Plaidoyer pour le renforcement de la culture éthique dans nos organisations
23/05/2019 - 2 min. de lecture
Le Cercle K2 n'entend donner ni approbation ni improbation aux opinions émises dans les publications (écrites et vidéos) qui restent propres à leur auteur.
Le monde change; l’État Français transfère de plus en plus ses responsabilités aux entreprises. C’est le cas avec les obligations de prévention et de détection du blanchiment, de la corruption et les obligations de conformité liées au RGPD.

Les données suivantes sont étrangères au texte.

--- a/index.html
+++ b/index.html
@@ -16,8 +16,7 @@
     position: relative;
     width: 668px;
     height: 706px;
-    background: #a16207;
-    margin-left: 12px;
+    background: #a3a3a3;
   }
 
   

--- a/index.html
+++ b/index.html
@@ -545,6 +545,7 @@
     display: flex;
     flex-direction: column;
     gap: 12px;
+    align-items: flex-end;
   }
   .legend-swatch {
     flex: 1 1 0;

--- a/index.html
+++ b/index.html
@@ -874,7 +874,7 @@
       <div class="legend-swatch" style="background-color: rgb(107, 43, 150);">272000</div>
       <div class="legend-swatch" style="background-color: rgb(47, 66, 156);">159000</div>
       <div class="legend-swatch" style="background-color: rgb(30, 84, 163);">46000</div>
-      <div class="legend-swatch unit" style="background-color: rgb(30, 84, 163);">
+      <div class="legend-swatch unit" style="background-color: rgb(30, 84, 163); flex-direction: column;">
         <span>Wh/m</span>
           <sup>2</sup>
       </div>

Les raisons sont multiples et j’en vois 4 majeures:
- le manque criant de moyens,
- la pression internationale,
- la prédation de nos entreprises par des puissances étrangères,
- l’espérance de recettes en luttant, in fine, contre l’évasion fiscale.
Largement inspirées de nos camarades anglo-saxons, ces exigences de conformité dépassent la simple obligation de respecter la loi. Elles imposent des processus permettant d’assurer le respect des standards, des normes et des réglementations applicables à un secteur, une activité, une entité.

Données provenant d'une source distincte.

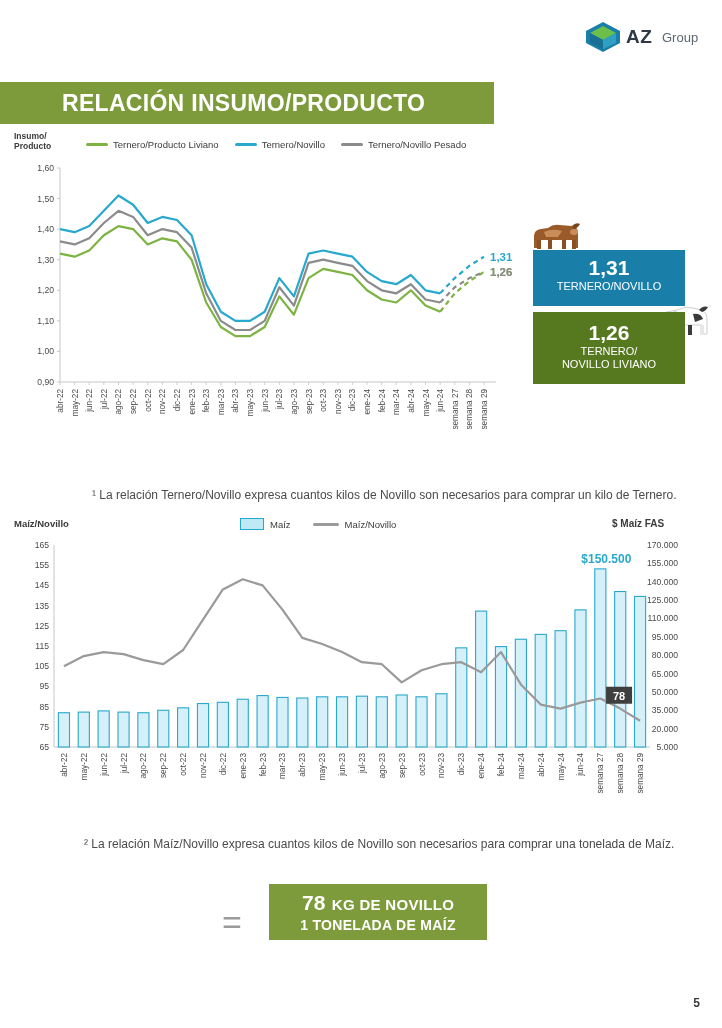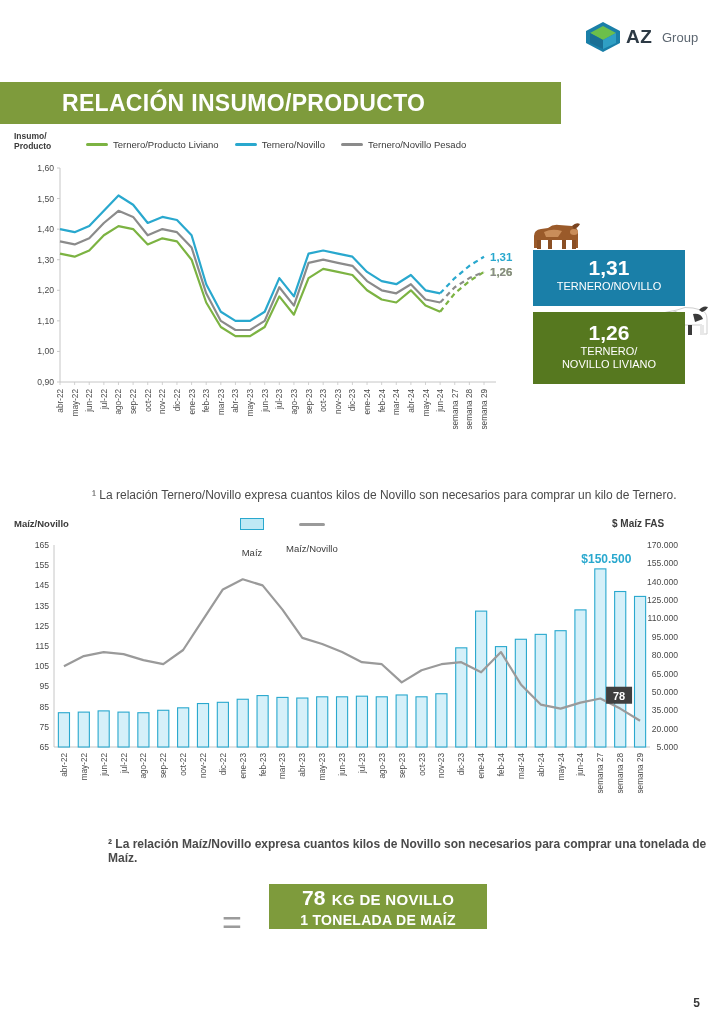--- a/index.html
+++ b/index.html
@@ -34,7 +34,7 @@
   }
   
   .title-band{
-    position:absolute;left:0;top:82px;width:561px;height:42px;
+    position:absolute;left:0;top:82px;width:494px;height:42px;
     background:#7e9b3c;
     display:flex;align-items:center;
   }

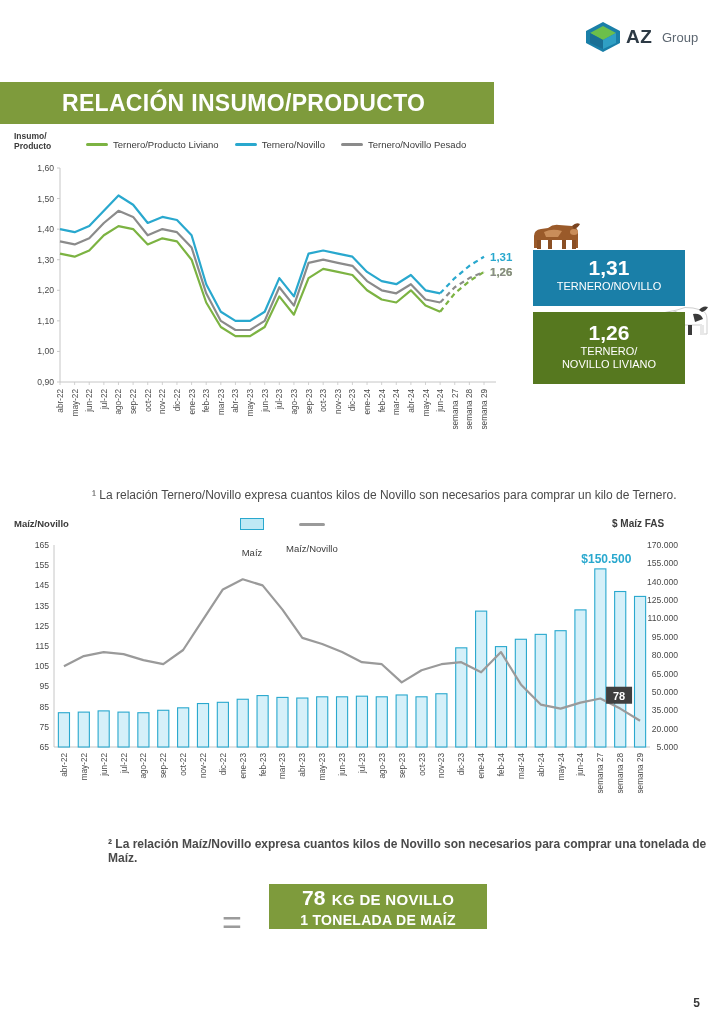--- a/index.html
+++ b/index.html
@@ -88,7 +88,7 @@
     position:absolute;left:240px;top:518px;
     display:flex;align-items:center;gap:22px;font-size:9.5px;color:#3b3b3b;
   }
-  .legend2 .item{display:flex;align-items:center;gap:17px;flex-direction:column;}
+  .legend2 .item{display:flex;align-items:center;gap:6px;}
   .legend2 .bar-sw{display:inline-block;width:22px;height:10px;background:#bfe9f5;border:1.2px solid #29a8ce;}
   .legend2 .line-sw{display:inline-block;width:26px;height:3px;background:#9a9a9a;border-radius:2px;}
   .chart2{

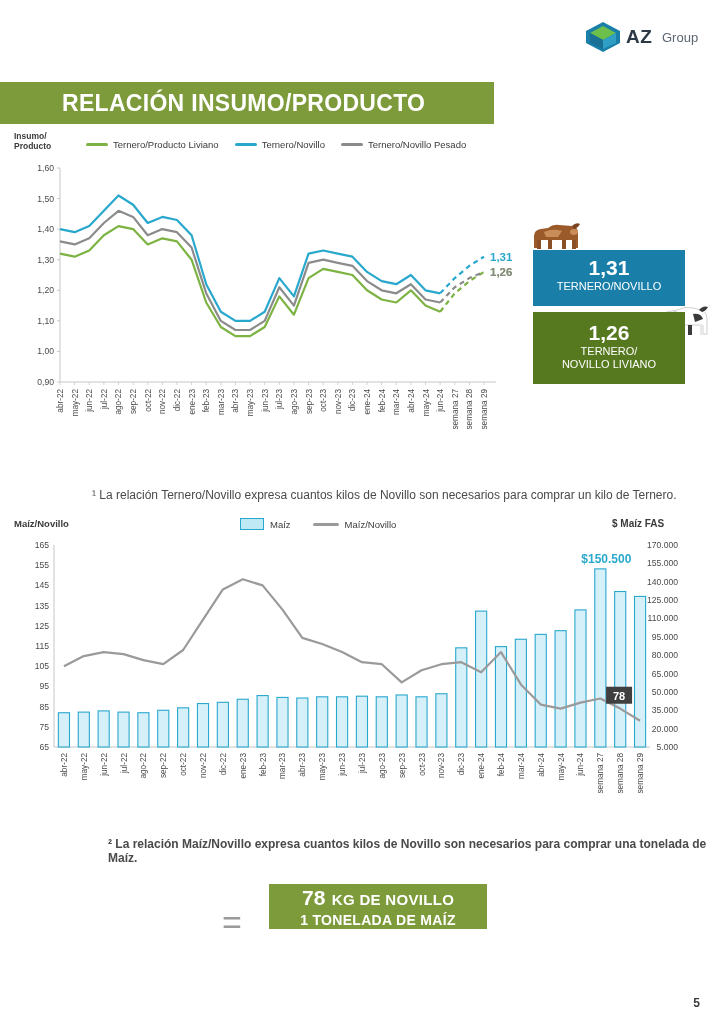--- a/index.html
+++ b/index.html
@@ -76,7 +76,7 @@
     position:absolute;font-size:12px;color:#4a4a4a;margin-left:44px;
   }
   .fn1{left:48px;top:488px;}
-  .fn2{left:64px;top:837px;font-weight:bold;}
+  .fn2{left:40px;top:837px;}
   
   .c2-left-label{
     position:absolute;left:14px;top:518px;font-size:9.5px;font-weight:700;color:#3b3b3b;

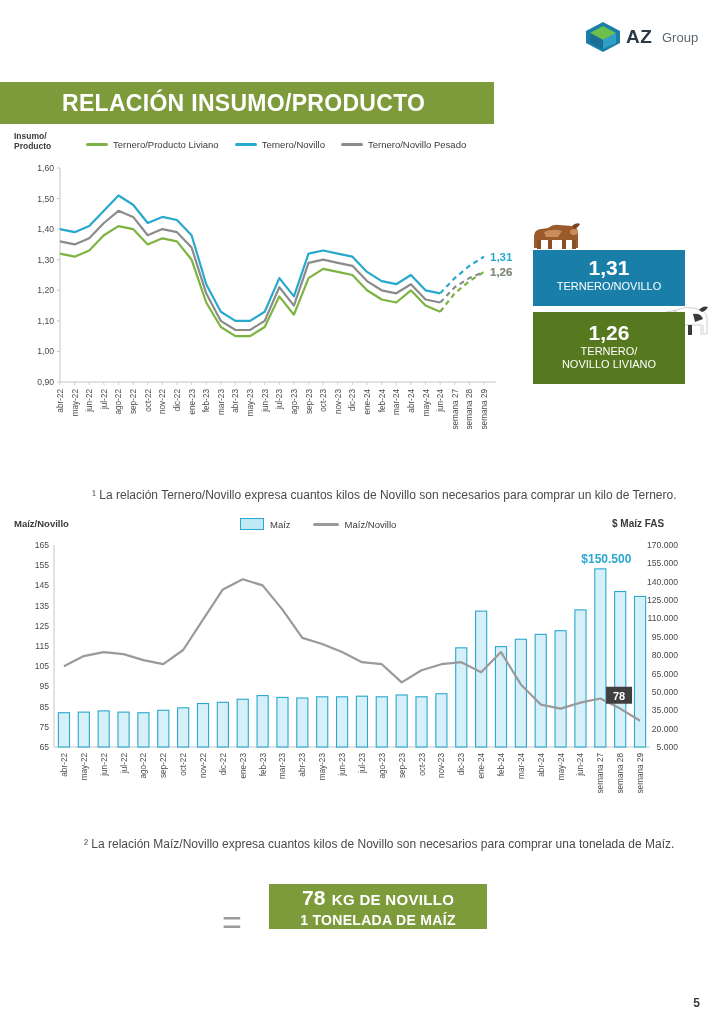--- a/index.html
+++ b/index.html
@@ -99,7 +99,7 @@
     position:absolute;left:222px;top:903px;font-size:34px;color:#9b9b9b;font-weight:400;
   }
   .bottom-box{
-    position:absolute;left:269px;top:884px;width:218px;height:45px;background:#7e9b3c;
+    position:absolute;left:269px;top:884px;width:218px;height:56px;background:#7e9b3c;
     display:flex;flex-direction:column;align-items:center;justify-content:center;
   }
   .bottom-line1{color:#fff;font-size:15px;font-weight:700;letter-spacing:.3px;}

Ces nouvelles contraintes sont, dans la majorité des cas, subies et vécues comme des freins à la compétitivité par les entreprises.
Les "compliances officers" que nous sommes doivent donc démontrer que, loin de pénaliser les entreprises, la conformité est un outil de transformation au profit du développement. Mais, comme l’on n’a jamais raison contre les autres, il faut obtenir l’adhésion de tous.
C’est là qu’intervient la culture éthique car la conformité est indissociable de l’éthique. Elle procède de l’éthique, une éthique forte, expression des valeurs et source de questionnement.
Il nous faut conquérir les esprits avec ce supplément d’âme (ou d’humanisme) que l’on appelle l’éthique. L’entreprise n’est pas une simple unité de production sur un marché donné; c’est aussi un corps social qui s’exprime souvent, et notamment en France, par le refus, la résistance.
Nous devons donc baliser le chemin de la conformité avec une éthique de conviction, une éthique des vertus, chères à Aristote et à Comte-Sponville, qui s’appuient sur les valeurs parmi lesquelles :
- l’exemplarité,
- la responsabilité,
- le courage,
- l’humilité,
- la bienveillance.
Ces valeurs, les "compliance officers" doivent les incarner et les partager.
Vous l’aurez compris, je crois à une éthique des affaires humaniste qui ferait la synthèse des pensées d’Erasme et de Luther. À ce titre, je vous engage à lire le très beau texte de Maxime de Beauchesne, "l’Ethique est un sport de combat".
Maxime de Beauchesne a parfaitement raison : l’éthique est un sport de combat mais un combat asymétrique. Les "compliance officers" sont très souvent seuls face à l’immense responsabilité de cette conformité et face aux résistances du corps social. Nous sommes contraints de déployer des stratégies d’alliance.
Malheureusement, les affaires récentes démontrent que les mauvaises manières viennent souvent du "Top" qui ne donne pas le "tone"; c’est d’ailleurs ce que l’AFA a constaté au cours de ces premiers contrôles.
Et c’est en cela que la culture éthique est essentielle. Elle doit irriguer tous les niveaux de l’organisation avec des formations, des mises en situation, le partage de veille.
Si le risque éthique a des impacts majeurs sur le plan pénal, commercial, de gouvernance, de réputation, le plus grand impact est, selon moi, l’impact social, cet impact qui détruit ou délocalise les emplois.
N’oublions jamais, 30 000 emplois en moins chez VW après l’affaire du "Dieselgate". Et combien de salariés abandonnés chez Alcatel et Alstom.
Ce fameux "tone" peut venir "d’en bas" par la prise de conscience et l’exemplarité des salariés que nous sommes face à l’immense injustice qu’on leur fait en mettant leurs activités et leurs emplois en risque.
Cette conviction rejoint l’analyse de mon ami Pascal Cescon, déontologue de la Banque de France qui a récemment rappelé: "Quand le niveau d’exigence éthique de la majorité des salariés progresse, les comportements non éthiques deviennent beaucoup plus visibles et moins tolérés par les pairs".
Comptons sur cette nouvelle génération qui se forme dans les meilleurs masters et intègre les grandes entreprises en portant haut les valeurs de l’éthique. Elle fera, j’en suis certaine, bouger les lignes et saura trouver les alliés qui nous font parfois cruellement défaut.